##### Provided data #####
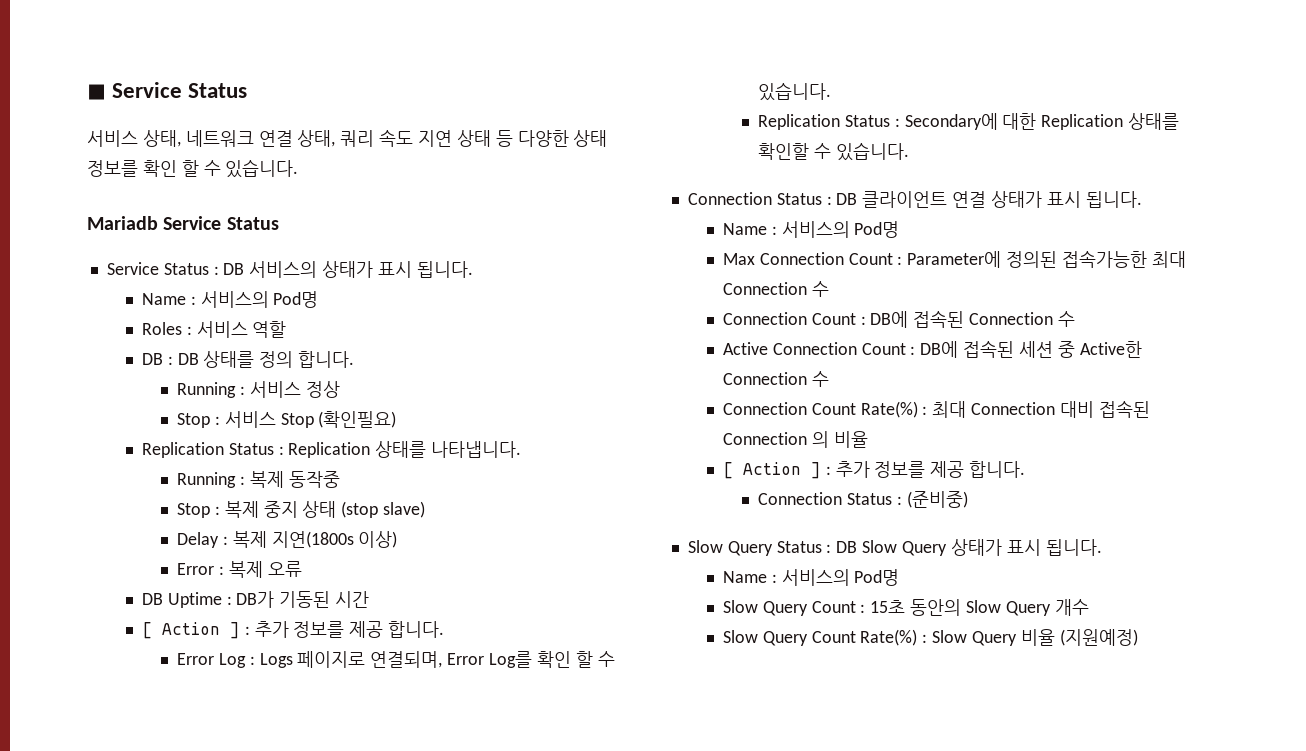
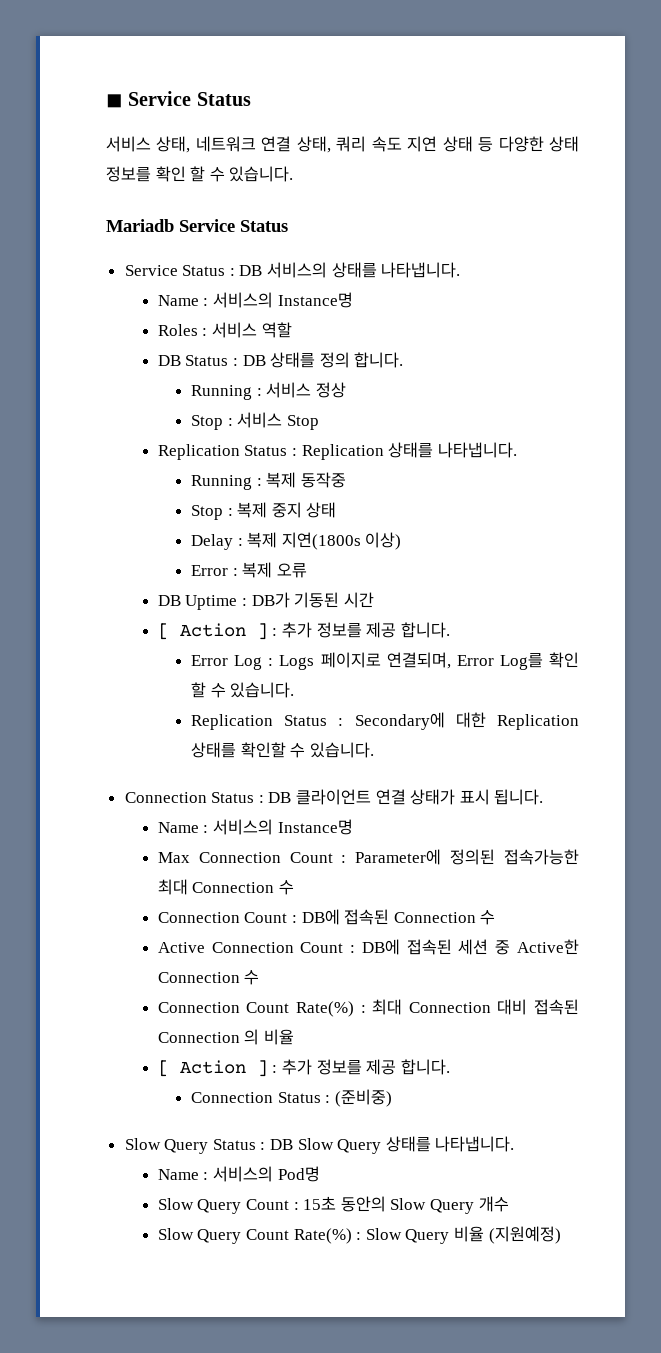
[322,261,473,278] [141,291,319,308] 상태가 표시 됩니다. // Name : 서비스의 Pod명 -> [331,262,461,278] [157,292,353,308] 상태를 나타냅니다. // Name : 서비스의 Instance명
(163, 359) none -> [185,355,229,366] Status
[318,411,397,428] (확인필요) -> (319, 422) none
[341,501,426,518] (stop slave) -> (337, 510) none
[854,221,900,238] Pod명 -> [277,819,353,835] Instance명
[950,539,1102,556] 상태가 표시 됩니다. -> [385,1136,515,1152] 상태를 나타냅니다.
#####
Task description: If a line in the data contains the string "나타냅니다", copy it.

Solution for this exercise:
[322,261,473,278] [141,291,319,308] 상태가 표시 됩니다. // Name : 서비스의 Pod명 -> [331,262,461,278] [157,292,353,308] 상태를 나타냅니다. // Name : 서비스의 Instance명
[950,539,1102,556] 상태가 표시 됩니다. -> [385,1136,515,1152] 상태를 나타냅니다.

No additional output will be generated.